For the word "bottom", state how many lines of the data include it. Respond with the number only.
++++ Extracted data
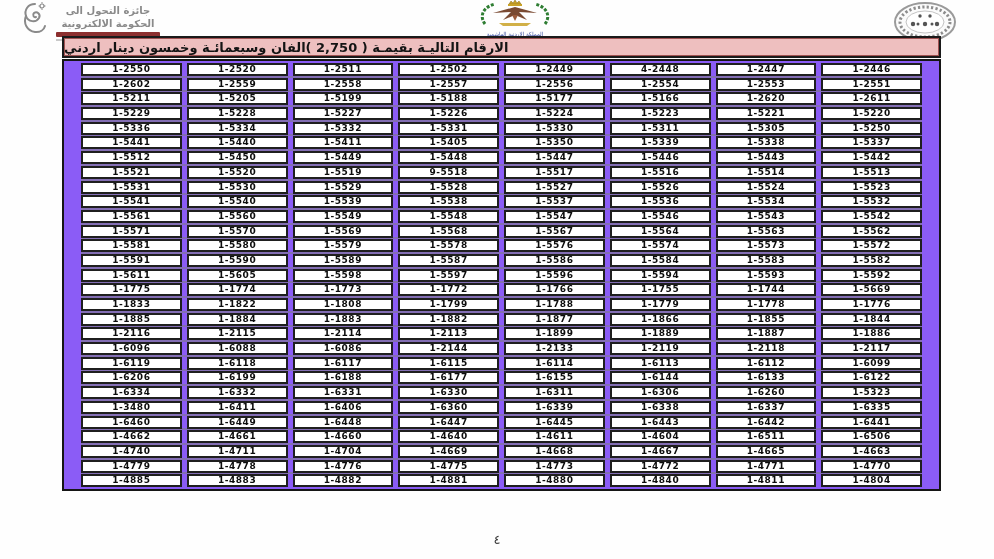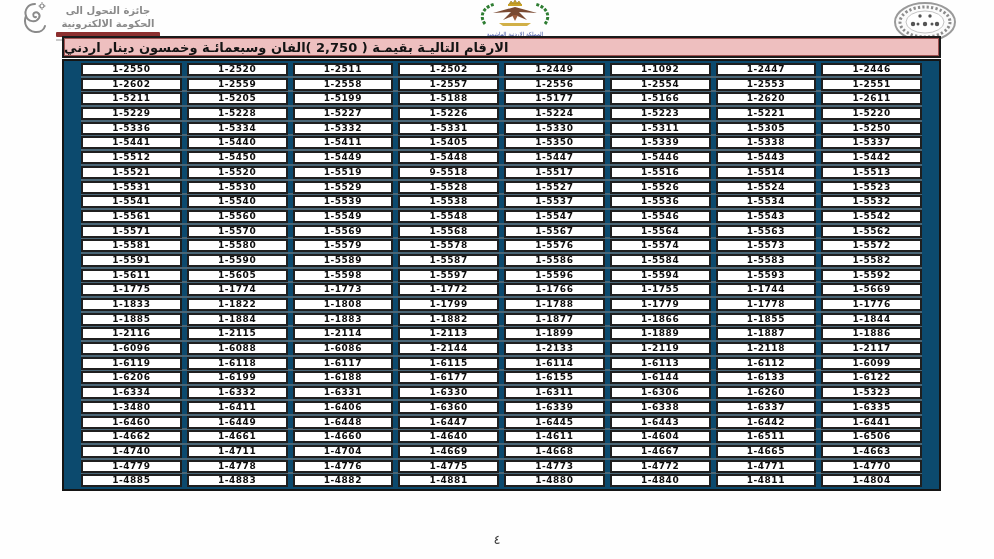--- a/index.html
+++ b/index.html
@@ -86,21 +86,21 @@
     justify-content: flex-end;
     direction: rtl;
     font-size: 13px;
     font-weight: bold;
     color: #141414;
     letter-spacing: 0.2px;
     margin-bottom: 1px;
   }
   .numbers-grid {
     border: 2px solid #151515;
-    background: #0c4a6e;
+    background: #8b5cf6;
     padding: 2px 17px;
   }
   .num-row {
     display: grid;
     grid-template-columns: repeat(8, 1fr);
     column-gap: 5px;
     height: 12.7px;
     margin-bottom: 2px;
     box-shadow: 0 2px 0 rgba(125,125,125,0.55);
   }
@@ -188,21 +188,21 @@
   <div class="title-bar">
     <span>الارقام التاليـة بقيمـة  ( 2,750 )الفان وسبعمائـة وخمسون دينار اردني</span>
   </div>
   <div class="numbers-grid">
       <div class="num-row">
         <div class="cell">1-2550</div>
         <div class="cell">1-2520</div>
         <div class="cell">1-2511</div>
         <div class="cell">1-2502</div>
         <div class="cell">1-2449</div>
-        <div class="cell">1-1092</div>
+        <div class="cell">4-2448</div>
         <div class="cell">1-2447</div>
         <div class="cell">1-2446</div>
       </div>
       <div class="num-row">
         <div class="cell">1-2602</div>
         <div class="cell">1-2559</div>
         <div class="cell">1-2558</div>
         <div class="cell">1-2557</div>
         <div class="cell">1-2556</div>
         <div class="cell">1-2554</div>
++++++++
Solution to this task = 2